Data extract |
------------

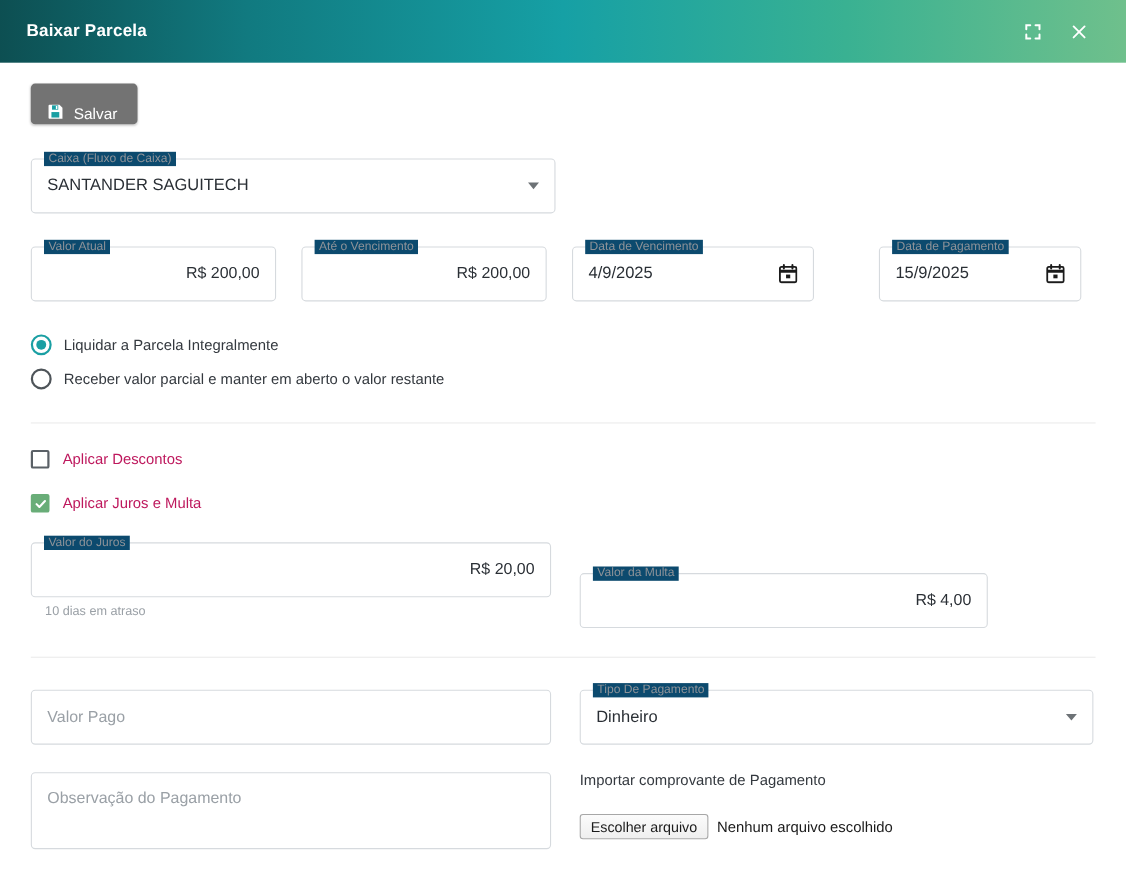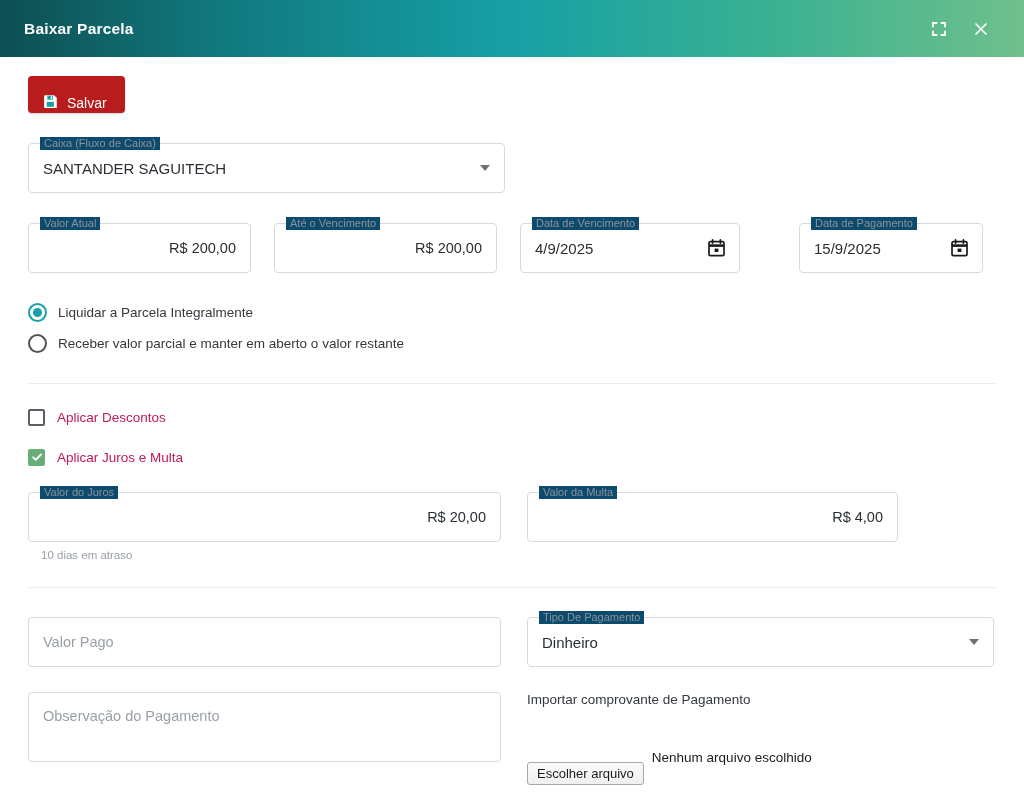--- a/index.html
+++ b/index.html
@@ -50,7 +50,7 @@
     display: inline-flex;
     align-items: center;
     gap: 9px;
-    background: #b91c1c;
+    background: #737373;
     color: #ffffff;
     border: none;
     border-radius: 4px;

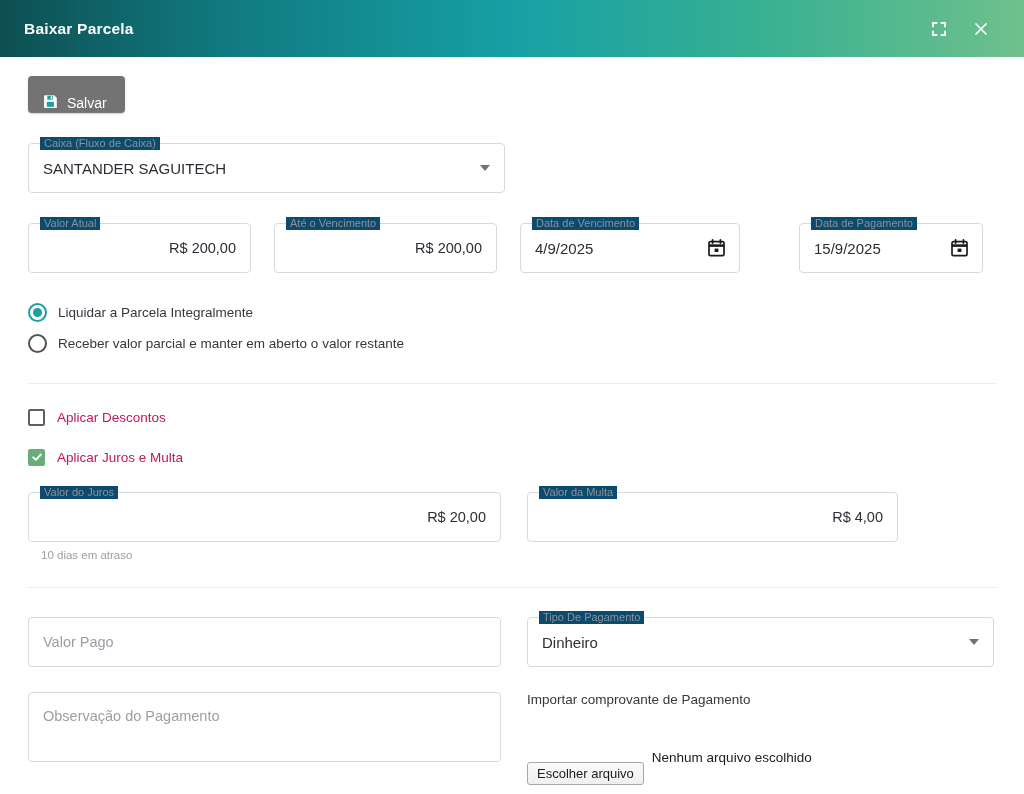--- a/index.html
+++ b/index.html
@@ -330,7 +330,7 @@
       </div>
       <div class="hint">10 dias em atraso</div>
     </div>
-    <div style="width:371px;">
+    <div style="width:371px;margin-top:28px;">
       <div class="field">
         <span class="notch">Valor da Multa</span>
         <span class="value right">R$ 4,00</span>

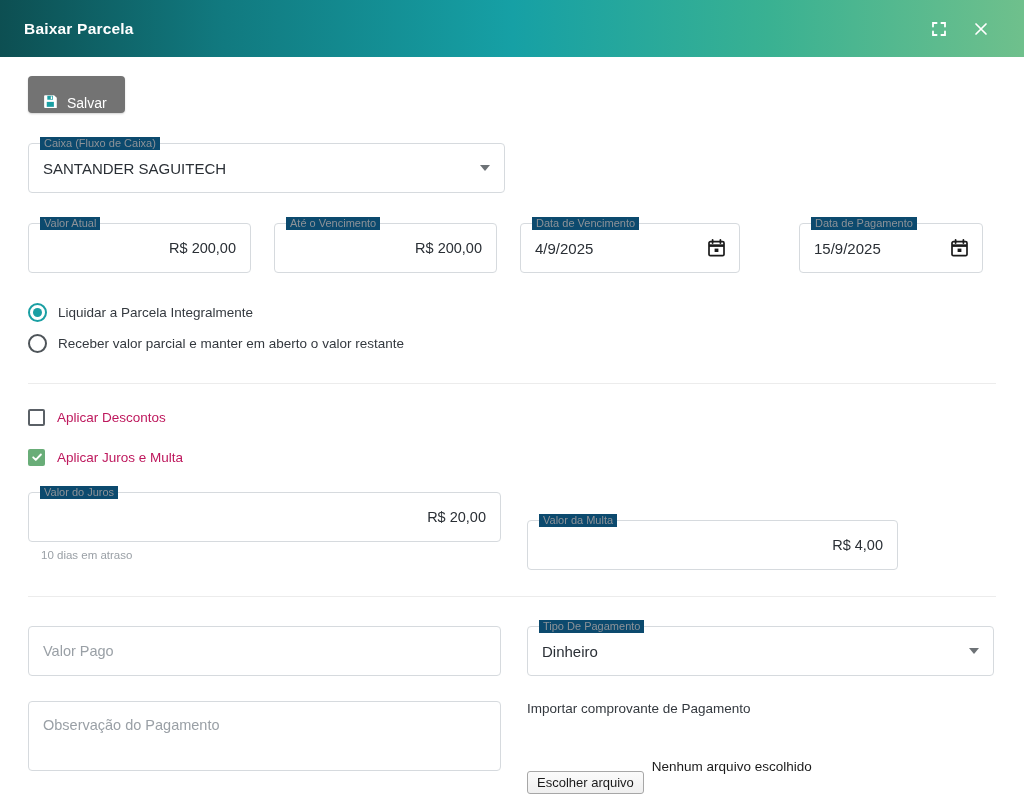--- a/index.html
+++ b/index.html
@@ -200,7 +200,6 @@
     padding: 3px 9px;
     font-family: "Liberation Sans", sans-serif;
     cursor: pointer;
-    margin-top: 32px;
   }
   .file-status { font-size: 13.5px; color: #1b1b1b; }
 </style>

------------

Work request |
No pictures belong in the copy; output every record exactly.

Result |
--- a/index.html
+++ b/index.html
@@ -50,7 +50,7 @@
     display: inline-flex;
     align-items: center;
     gap: 9px;
-    background: #b91c1c;
+    background: #737373;
     color: #ffffff;
     border: none;
     border-radius: 4px;

--- a/index.html
+++ b/index.html
@@ -330,7 +330,7 @@
       </div>
       <div class="hint">10 dias em atraso</div>
     </div>
-    <div style="width:371px;">
+    <div style="width:371px;margin-top:28px;">
       <div class="field">
         <span class="notch">Valor da Multa</span>
         <span class="value right">R$ 4,00</span>

--- a/index.html
+++ b/index.html
@@ -200,7 +200,6 @@
     padding: 3px 9px;
     font-family: "Liberation Sans", sans-serif;
     cursor: pointer;
-    margin-top: 32px;
   }
   .file-status { font-size: 13.5px; color: #1b1b1b; }
 </style>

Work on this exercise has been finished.